Note that the embed module, if activated, will disable all the other 
ones (required for proper working of embedded mode).
Maarten:
19-Jun-2011
OK, I may take a look. What I eed is a really simple web server, 
so if it takes too much time I'l just do a 10-liner. That's good 
enough in this case.
Dockimbel:
19-Jun-2011
If you need a really simple one, they are several on rebol.org that 
could work for you, like Carl's micro web server script.
Henrik:
22-Jun-2011
Unfortunately that woud take a while to pick apart as I have other 
pages running on that server.
Kaj:
9-Jul-2011
It's still in Syllable Server configured for Cheyenne, though
ddharing:
5-Oct-2011
FYI: I've been doing some web sockets testing with Cheyenne.
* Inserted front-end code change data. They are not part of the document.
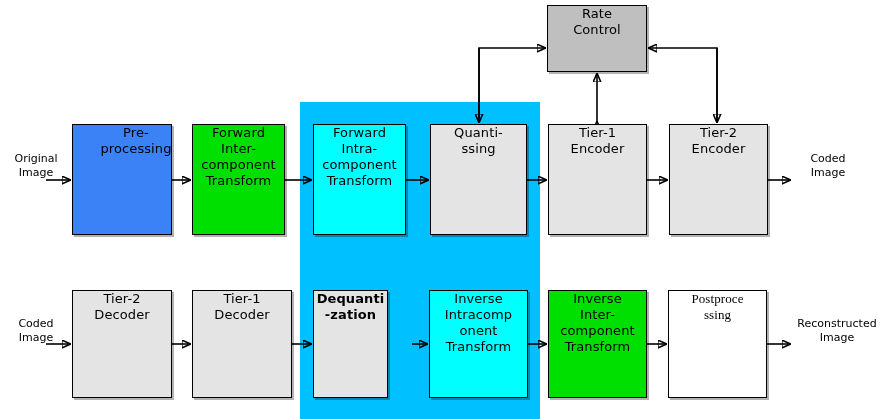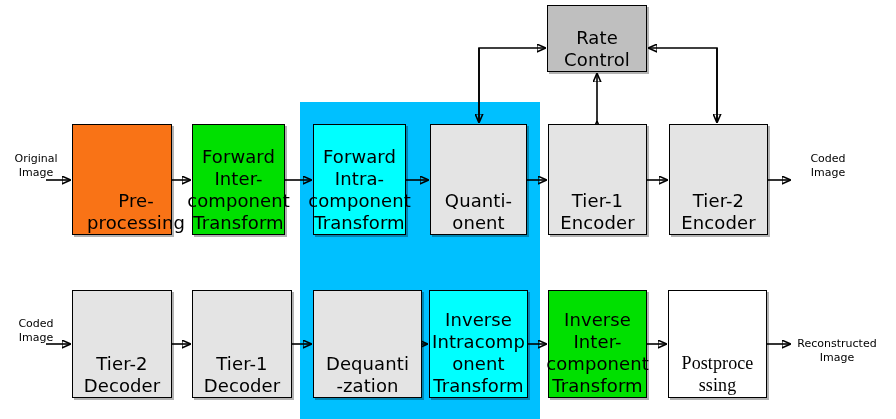--- a/index.html
+++ b/index.html
@@ -22,26 +22,26 @@
     z-index: 0;
   }
   
   .box {
     position: absolute;
     z-index: 2;
     box-sizing: border-box;
     border: 1px solid #000000;
     box-shadow: 2px 2px 0 rgba(0,0,0,0.30);
     display: flex;
-    align-items: flex-end;
+    align-items: flex-start;
     justify-content: center;
     text-align: center;
     line-height: 1.22;
     color: #000000;
-    font-size: 18px;
+    font-size: 13px;
     letter-spacing: 0.1px;
   }
   .box .lbl {
     display: block;
     white-space: pre-line;
     padding: 0 2px;
   }
   
   .caption {
     position: absolute;
@@ -104,57 +104,57 @@
     <line x1="46" y1="344" x2="70" y2="344" marker-end="url(#ah)"></line>
     <line x1="172" y1="344" x2="190" y2="344" marker-end="url(#ah)"></line>
     <line x1="292" y1="344" x2="311" y2="344" marker-end="url(#ah)"></line>
     <line x1="412" y1="344" x2="427" y2="344" marker-end="url(#ah)"></line>
     <line x1="528" y1="344" x2="546" y2="344" marker-end="url(#ah)"></line>
     <line x1="647" y1="344" x2="666" y2="344" marker-end="url(#ah)"></line>
     <line x1="767" y1="344" x2="790" y2="344" marker-end="url(#ah)"></line>
   </svg>
 
   <div id="nodes">
-      <div class="box" style="left: 72px; top: 124px; width: 100px; height: 111px; background: #f97316; padding-left: 28px;">
+      <div class="box" style="left: 72px; top: 124px; width: 100px; height: 111px; background: #3b82f6; padding-left: 28px;">
         <span class="lbl">Pre-
 processing</span>
       </div>
       <div class="box" style="left: 192px; top: 124px; width: 93px; height: 111px; background: rgb(0, 224, 0);">
         <span class="lbl">Forward
 Inter-
 component
 Transform</span>
       </div>
       <div class="box" style="left: 313px; top: 124px; width: 93px; height: 111px; background: rgb(0, 255, 255);">
         <span class="lbl">Forward
 Intra-
 component
 Transform</span>
       </div>
       <div class="box" style="left: 430px; top: 124px; width: 97px; height: 111px; background: rgb(228, 228, 228);">
         <span class="lbl">Quanti-
-onent</span>
+ssing</span>
       </div>
       <div class="box" style="left: 548px; top: 124px; width: 99px; height: 111px; background: rgb(228, 228, 228);">
         <span class="lbl">Tier-1
 Encoder</span>
       </div>
       <div class="box" style="left: 669px; top: 124px; width: 99px; height: 111px; background: rgb(228, 228, 228);">
         <span class="lbl">Tier-2
 Encoder</span>
       </div>
       <div class="box" style="left: 72px; top: 290px; width: 100px; height: 108px; background: rgb(228, 228, 228);">
         <span class="lbl">Tier-2
 Decoder</span>
       </div>
       <div class="box" style="left: 192px; top: 290px; width: 100px; height: 108px; background: rgb(228, 228, 228);">
         <span class="lbl">Tier-1
 Decoder</span>
       </div>
-      <div class="box" style="left: 313px; top: 290px; width: 109px; height: 108px; background: rgb(228, 228, 228);">
+      <div class="box" style="left: 313px; top: 290px; width: 75px; height: 108px; background: rgb(228, 228, 228); font-weight: bold;">
         <span class="lbl">Dequanti
 -zation</span>
       </div>
       <div class="box" style="left: 429px; top: 290px; width: 99px; height: 108px; background: rgb(0, 255, 255);">
         <span class="lbl">Inverse
 Intracomp
 onent
 Transform</span>
       </div>
       <div class="box" style="left: 548px; top: 290px; width: 99px; height: 108px; background: rgb(0, 224, 0);">
@@ -170,17 +170,17 @@
       <div class="box" style="left: 547px; top: 5px; width: 100px; height: 67px; background: rgb(191, 191, 191);">
         <span class="lbl">Rate
 Control</span>
       </div>
       <div class="caption" style="left: 2px; top: 152px; width: 68px;">Original
 Image</div>
       <div class="caption" style="left: 790px; top: 152px; width: 76px;">Coded
 Image</div>
       <div class="caption" style="left: 2px; top: 317px; width: 68px;">Coded
 Image</div>
-      <div class="caption" style="left: 778px; top: 317px; width: 118px; margin-top: 20px;">Reconstructed
+      <div class="caption" style="left: 778px; top: 317px; width: 118px;">Reconstructed
 Image</div>
     </div>
 
 </div>
 
 </body></html>

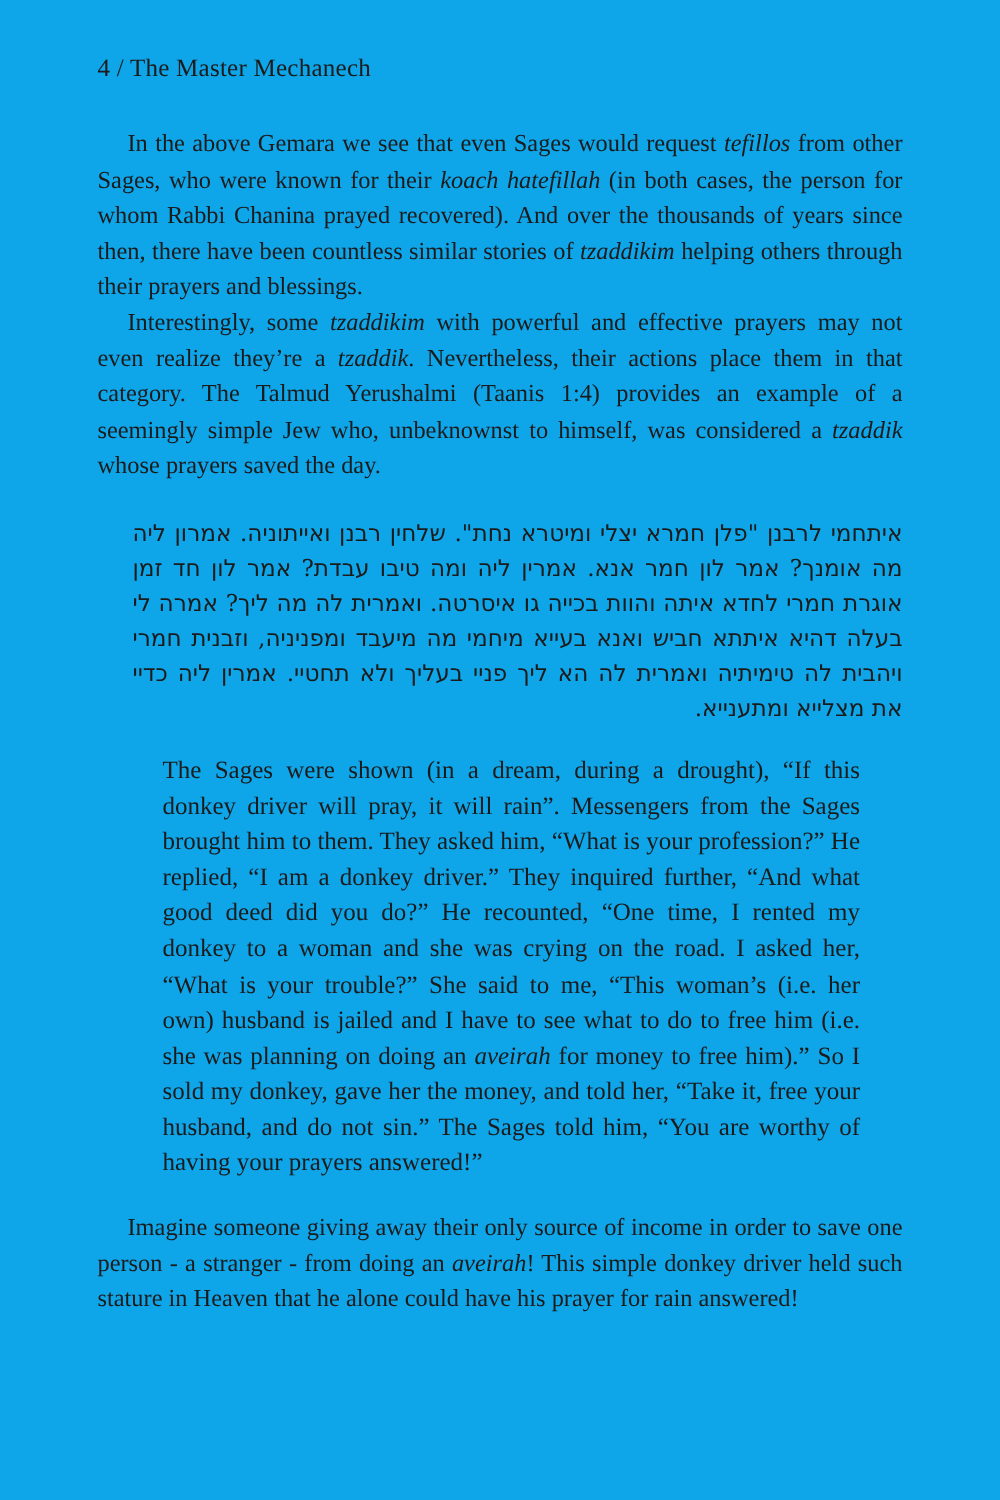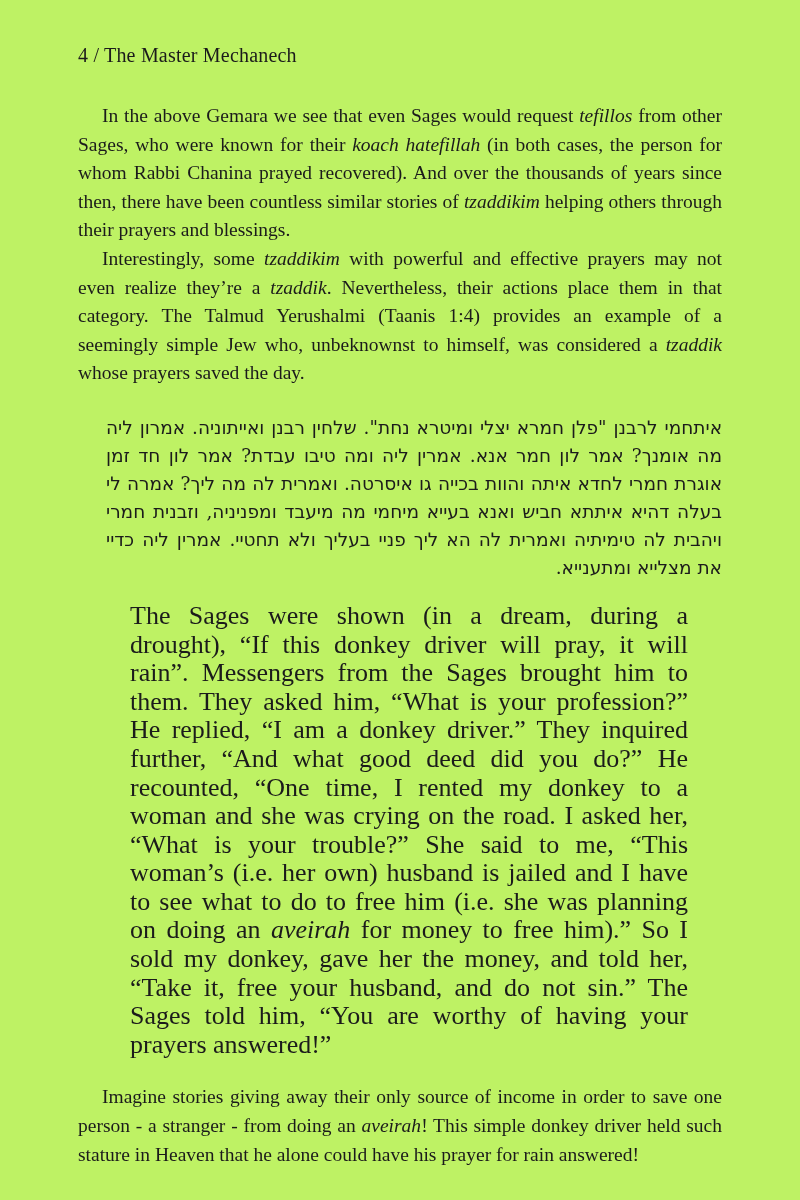--- a/index.html
+++ b/index.html
@@ -5,21 +5,21 @@
   html, body {
     margin: 0;
     padding: 0;
     background: #ffffff;
   }
   .page {
     position: relative;
     width: 800px;
     height: 1200px;
     box-sizing: border-box;
-    background: #bef264;
+    background: #0ea5e9;
     color: #1b1b1b;
     padding: 42px 78px 0 78px;
     font-family: "Liberation Serif", serif;
     overflow: hidden;
   }
   .running-head {
     font-size: 20px;
     line-height: 26px;
     margin: 0 0 34px 0;
     text-align: left;
@@ -35,21 +35,21 @@
   .hebrew-quote {
     direction: rtl;
     unicode-bidi: embed;
     font-family: "DejaVu Serif", "DejaVu Sans", serif;
     font-size: 18.5px;
     line-height: 28px;
     text-align: justify;
     margin: 26px 0 20px 28px;
   }
   .translation-quote {
-    font-size: 26px;
+    font-size: 20px;
     line-height: 28.6px;
     text-align: justify;
     margin: 0 34px 24px 52px;
   }
   .para i, .translation-quote i {
   }
 </style>
 </head>
 <body>
 
@@ -60,17 +60,17 @@
   </div>
 
   <p class="para"><span>In the above Gemara we see that even Sages would request </span><i>tefillos</i><span> from other Sages, who were known for their </span><i>koach hatefillah</i><span> (in both cases, the person for whom Rabbi Chanina prayed recovered). And over the thousands of years since then, there have been countless similar stories of </span><i>tzaddikim</i><span> helping others through their prayers and blessings.</span></p>
 
   <p class="para"><span>Interestingly, some </span><i>tzaddikim</i><span> with powerful and effective prayers may not even realize they’re a </span><i>tzaddik</i><span>. Nevertheless, their actions place them in that category. The Talmud Yerushalmi (Taanis 1:4) provides an example of a seemingly simple Jew who, unbeknownst to himself, was considered a </span><i>tzaddik</i><span> whose prayers saved the day.</span></p>
 
   <div class="hebrew-quote" dir="rtl" lang="he">איתחמי לרבנן "פלן חמרא יצלי ומיטרא נחת". שלחין רבנן ואייתוניה. אמרון ליה מה אומנך? אמר לון חמר אנא. אמרין ליה ומה טיבו עבדת? אמר לון חד זמן אוגרת חמרי לחדא איתה והוות בכייה גו איסרטה. ואמרית לה מה ליך? אמרה לי בעלה דהיא איתתא חביש ואנא בעייא מיחמי מה מיעבד ומפניניה, וזבנית חמרי ויהבית לה טימיתיה ואמרית לה הא ליך פניי בעליך ולא תחטיי. אמרין ליה כדיי את מצלייא ומתענייא.</div>
 
   <div class="translation-quote"><span>The Sages were shown (in a dream, during a drought), “If this donkey driver will pray, it will rain”. Messengers from the Sages brought him to them. They asked him, “What is your profession?” He replied, “I am a donkey driver.” They inquired further, “And what good deed did you do?” He recounted, “One time, I rented my donkey to a woman and she was crying on the road. I asked her, “What is your trouble?” She said to me, “This woman’s (i.e. her own) husband is jailed and I have to see what to do to free him (i.e. she was planning on doing an </span><i>aveirah</i><span> for money to free him).” So I sold my donkey, gave her the money, and told her, “Take it, free your husband, and do not sin.” The Sages told him, “You are worthy of having your prayers answered!”</span></div>
 
-  <p class="para"><span>Imagine stories giving away their only source of income in order to save one person - a stranger - from doing an </span><i>aveirah</i><span>! This simple donkey driver held such stature in Heaven that he alone could have his prayer for rain answered!</span></p>
+  <p class="para"><span>Imagine someone giving away their only source of income in order to save one person - a stranger - from doing an </span><i>aveirah</i><span>! This simple donkey driver held such stature in Heaven that he alone could have his prayer for rain answered!</span></p>
 
 
 
 </div>
 
 </body></html>

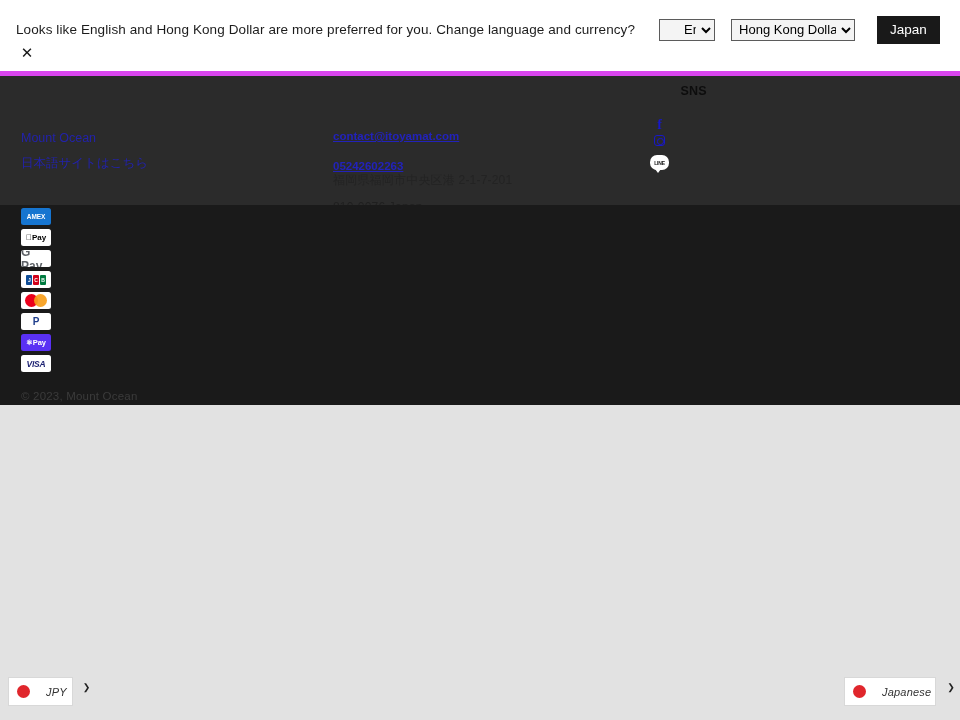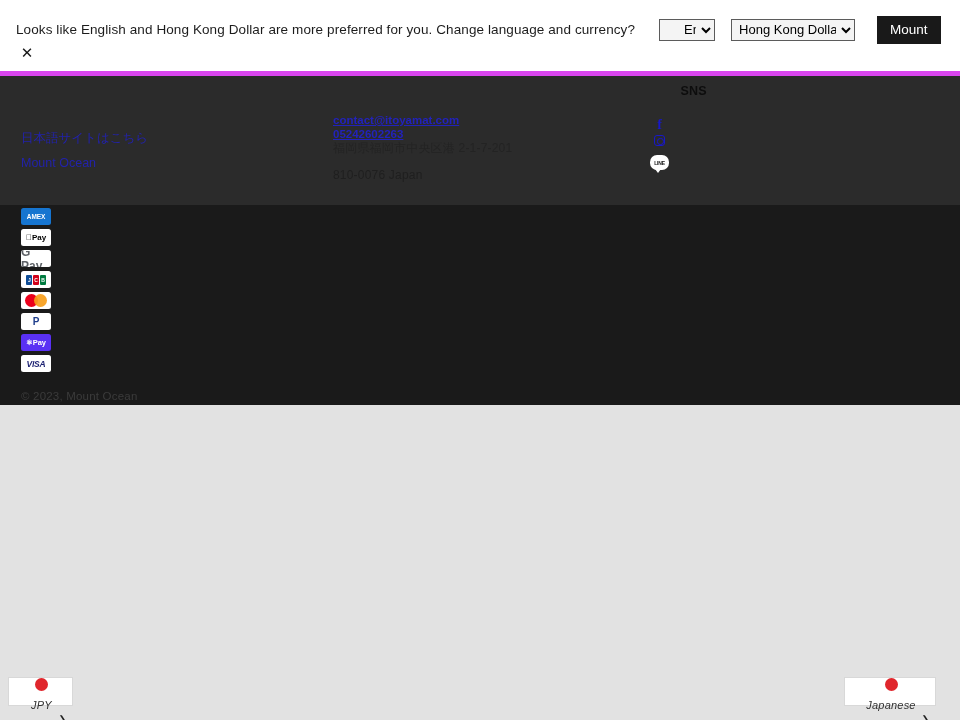--- a/index.html
+++ b/index.html
@@ -99,20 +99,21 @@
     line-height: 13.6px;
   }
   .addr-link {
     color: #2222bb;
     text-decoration: underline;
     display: block;
     font-weight: 700;
     font-size: 11.5px;
     line-height: 13.5px;
     cursor: pointer;
+    margin-top: 16px;
   }
   .addr-line {
     color: #1f1f1f;
     font-size: 12px;
     line-height: 14px;
     letter-spacing: 0.2px;
   }
   .addr-line.jp { color: #232323; }
   .addr-line.spaced { margin-top: 13px; }
 
@@ -231,23 +232,22 @@
   
   .float-sel {
     position: absolute;
     bottom: 14px;
     background: #ffffff;
     border: 1px solid #d8d8d8;
     height: 29px;
     display: flex;
     align-items: center;
     padding: 0 6px 0 8px;
-    gap: 8px;
-    cursor: pointer;
-    flex-direction: column;
+    gap: 16px;
+    cursor: pointer;
   }
   #jpy-sel { left: 8px; width: 65px; }
   #lang-sel-bottom { right: 24px; width: 92px; }
   .jp-flag {
     width: 13px; height: 13px; border-radius: 50%;
     background: #e0262c;
     flex: 0 0 auto;
   }
   .float-label {
     font-size: 11px;
@@ -271,30 +271,30 @@
     <span id="notice-text">Looks like English and Hong Kong Dollar are more preferred for you. Change language and currency?</span>
 
     <select id="lang-select" class="nat-select">
       <option>English</option>
     </select>
 
     <select id="cur-select" class="nat-select">
       <option>Hong Kong Dollar</option>
     </select>
 
-    <button id="change-btn">Mount</button>
+    <button id="change-btn">Japan</button>
   </div>
   <div id="notice-close">✕</div>
 </div>
 
 <div id="footer-upper">
 
   <div class="brand-col">
+    <a class="brand-link">Mount Ocean</a>
     <a class="brand-link">日本語サイトはこちら</a>
-    <a class="brand-link">Mount Ocean</a>
   </div>
 
   <div class="addr-col">
     <a class="addr-link">contact@itoyamat.com</a>
     <a class="addr-link">05242602263</a>
     <div class="addr-line jp">福岡県福岡市中央区港 2-1-7-201</div>
     <div class="addr-line spaced">810-0076 Japan</div>
   </div>
 
   <div class="sns-col">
It seems 
that the specification is still a fast moving target. The browsers 
are trying to keep up, but server implementations (like Cheyenne) 
are breaking. For example, the Cheyenne web socket samples work with 
Chrome 12 on Ubuntu, but not with Chrome 14 or Safari 5.1 on Windows. 
I'm going to try the iPad tomorrow.
Ryan:
11-Nov-2011
Cheyenne-server.org is taking a long while to serve the wiki pages.